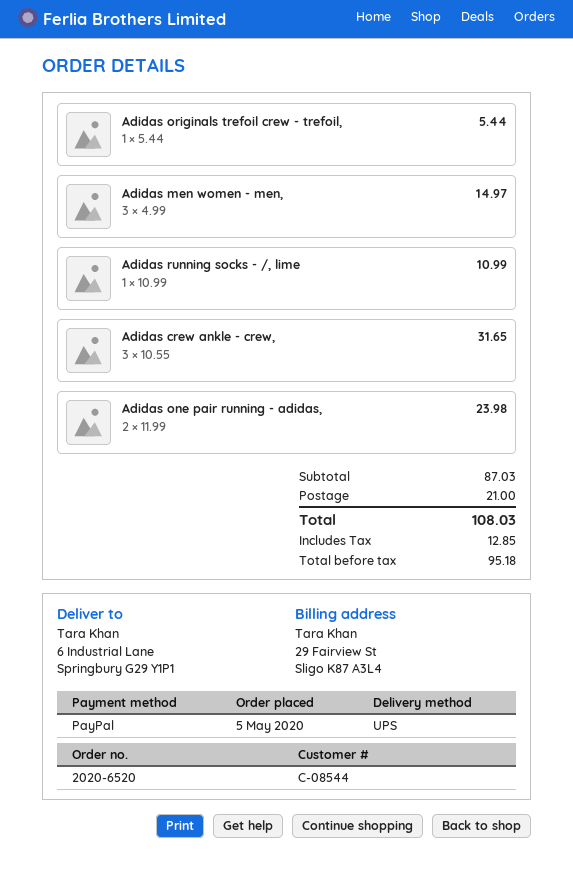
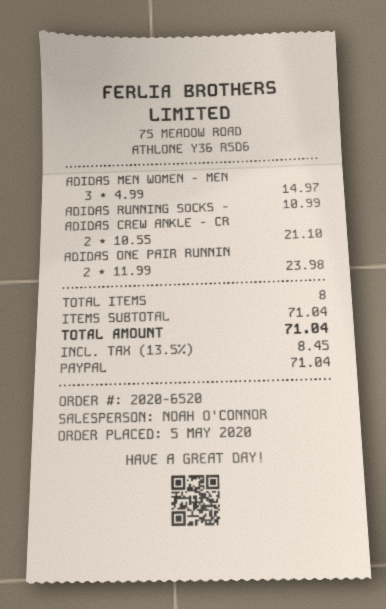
Adidas originals trefoil crew - trefoil,: 1 x 5.44 = 5.44 -> none
Adidas crew ankle - crew,: 3 x 10.55 = 31.65 -> 2 x 10.55 = 21.10
subtotal: 87.03 -> 71.04
shipping: 21.00 -> none
tax: 12.85 -> 8.45
total: 108.03 -> 71.04

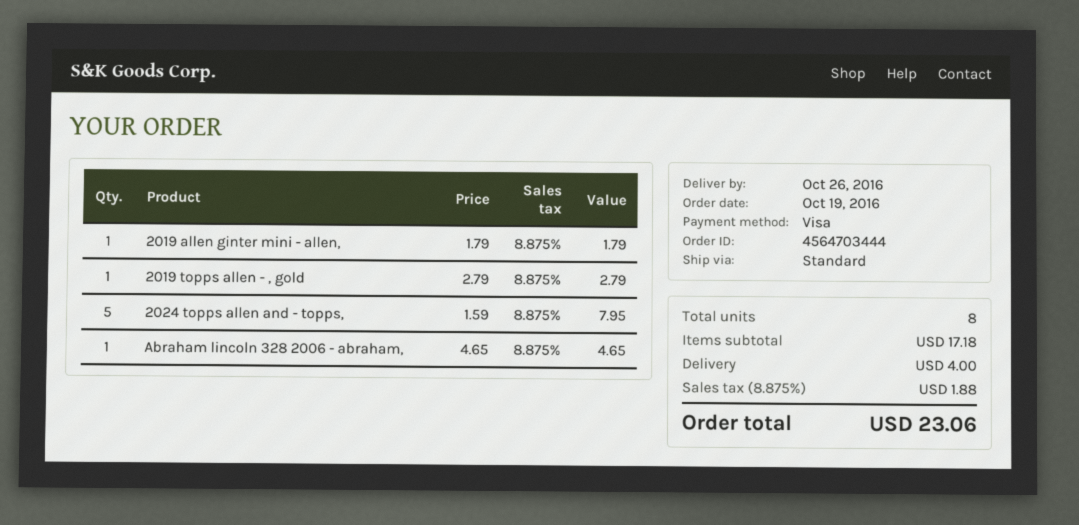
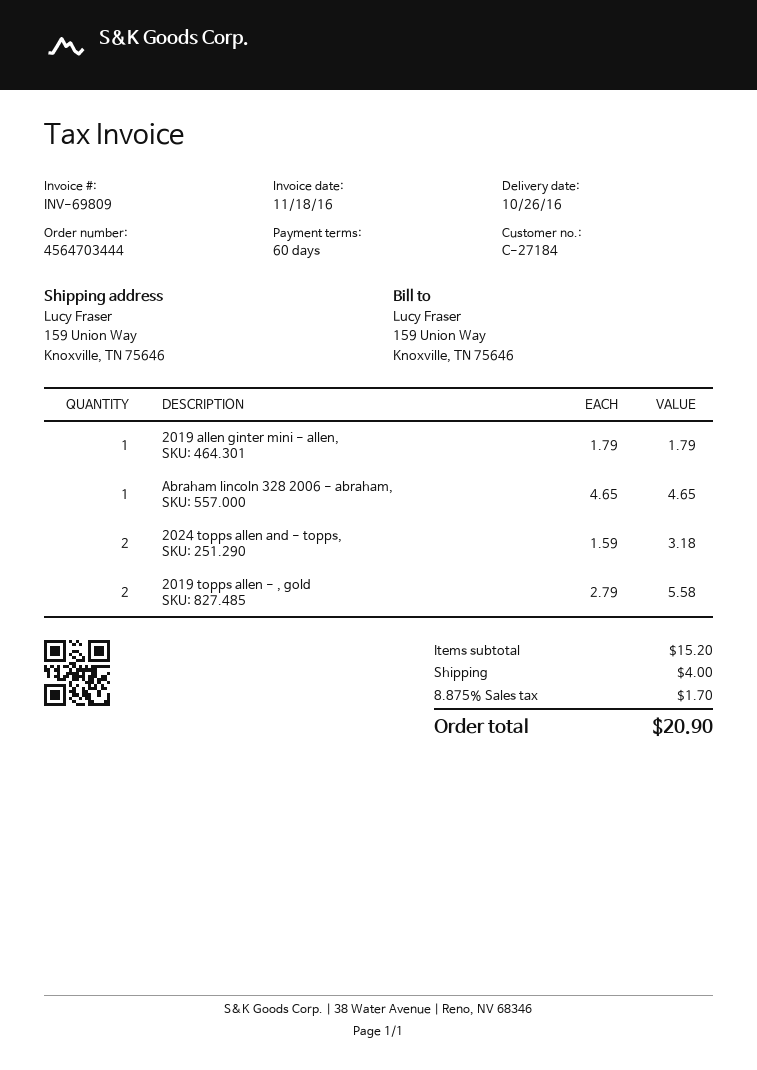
2019 topps allen - , gold: 1 x 2.79 = 2.79 -> 2 x 2.79 = 5.58
2024 topps allen and - topps,: 5 x 1.59 = 7.95 -> 2 x 1.59 = 3.18
subtotal: 17.18 -> 15.20
tax: 8.875% = 1.88 -> 8.875% = 1.70
total: 23.06 -> 20.90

YOUR GOAL: Only the text is to be copied: please reproduce the records exactly and drop the pictures.

EXERCISE ANSWER:
Adidas originals trefoil crew - trefoil,: 1 x 5.44 = 5.44 -> none
Adidas crew ankle - crew,: 3 x 10.55 = 31.65 -> 2 x 10.55 = 21.10
subtotal: 87.03 -> 71.04
shipping: 21.00 -> none
tax: 12.85 -> 8.45
total: 108.03 -> 71.04

2019 topps allen - , gold: 1 x 2.79 = 2.79 -> 2 x 2.79 = 5.58
2024 topps allen and - topps,: 5 x 1.59 = 7.95 -> 2 x 1.59 = 3.18
subtotal: 17.18 -> 15.20
tax: 8.875% = 1.88 -> 8.875% = 1.70
total: 23.06 -> 20.90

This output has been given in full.